Lorsqu’un entrepreneur intervient devant une classe, les élèves lui posent immanquablement la question suivante : « êtes-vous devenus riche ? ». Chaque entrepreneur répond comme il l’entend, selon sa sensibilité. Lorsqu’on me pose la question, je réponds généralement aux élèves par une autre question :

« – Selon vous, l’entrepreneur est-il le premier à se rémunérer dans son entreprise ?
– Non, bien sûr, répondent-ils en chœur, il faut d’abord payer les salariés, puis les fournisseurs, puis les impôts … »

Je poursuis :

– Et s’il ne reste plus d’argent pour l’entrepreneur ?
– Eh bien tant pis pour lui, il ne gagne rien !
– Et s’il reste beaucoup d’argent ?
– Alors tant mieux pour lui, il gagne plus ! »

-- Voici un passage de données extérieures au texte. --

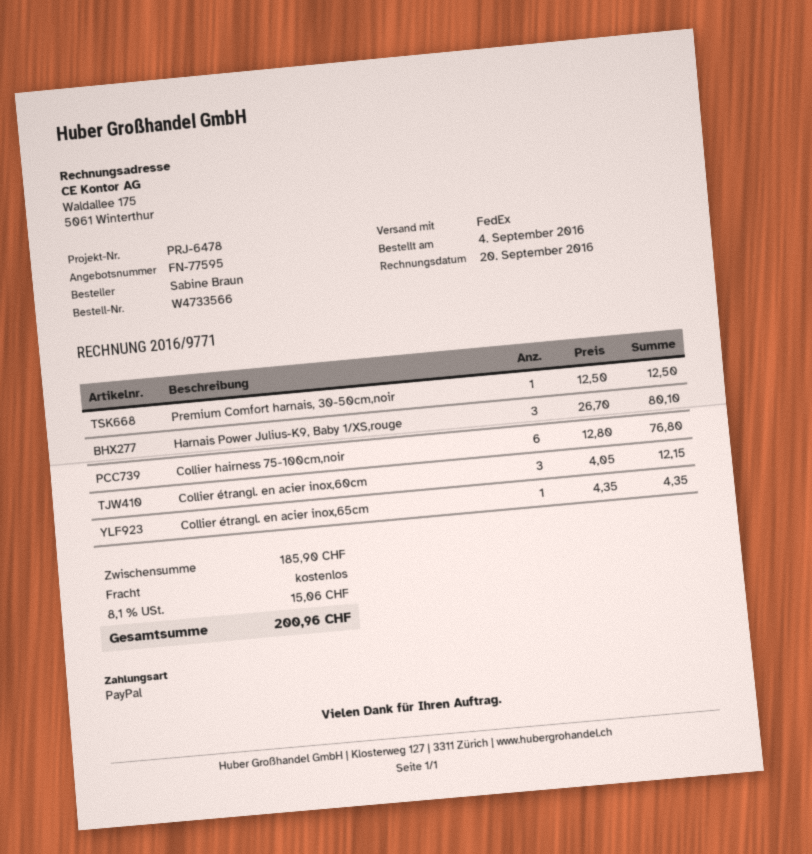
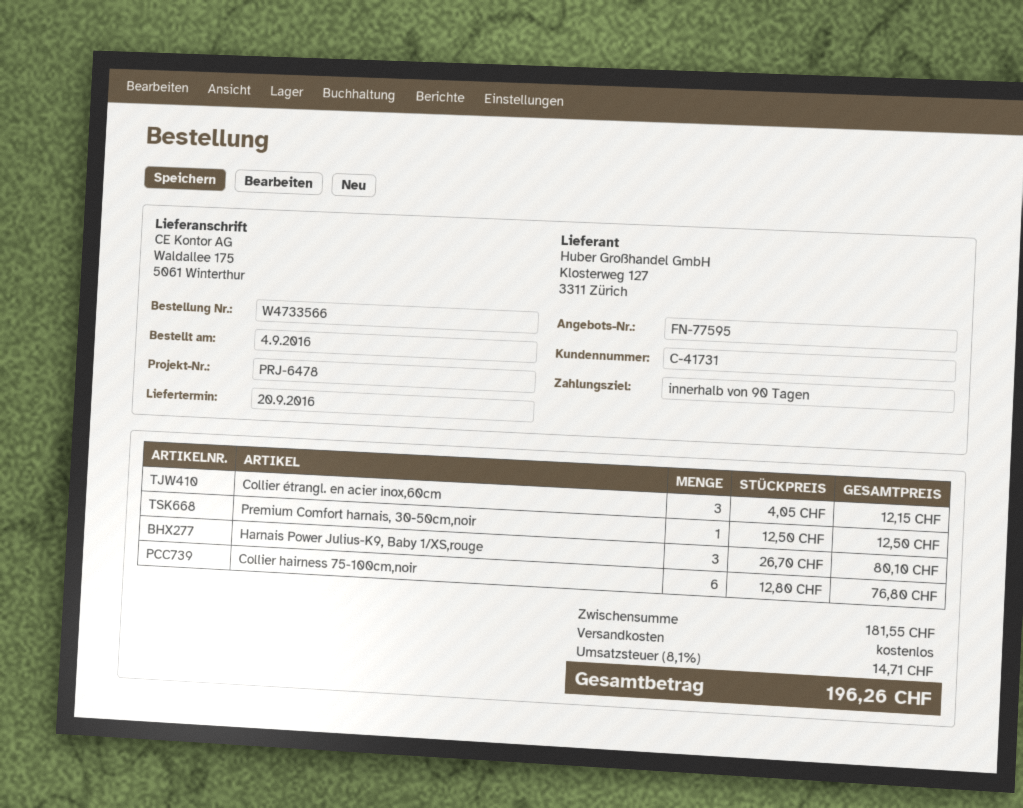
Collier étrangl. en acier inox,65cm: 1 x 4.35 = 4.35 -> none
subtotal: 185.90 -> 181.55
tax: 8.1% = 15.06 -> 8.1% = 14.71
total: 200.96 -> 196.26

Avant d’évoquer la richesse supposée d’un entrepreneur, il convient donc de lier l’idée du gain avec la notion du risque pris. Il apparaît alors naturel de gagner beaucoup d’argent à partir du moment où l’on prend le risque de ne rien gagner, voire de perdre l’argent qu’on a investi.

Ce raisonnement doit aussi s’appliquer aux patrons de grands groupes : leur réussite doit être récompensée tout autant que leur échec doit être sanctionné. Si l’état du groupe qu’ils dirigent se détériore sous leur direction, ils doivent démissionner sans indemnité, et s’estimer heureux d’avoir pu conserver leur salaire tout au long de leur mission.

A l’heure où de grands patrons d’institutions financières en mauvais état quittent leur entreprise, comment ne pas s’indigner de les voir toucher un chèque d’indemnités de départ en remerciement de services rendus ? Il devient insupportable de voir un parachute doré se déployer devant un avion en flamme. Les grands patrons doivent se comporter comme des entrepreneurs, y compris dans la gestion du gain et du risque associé.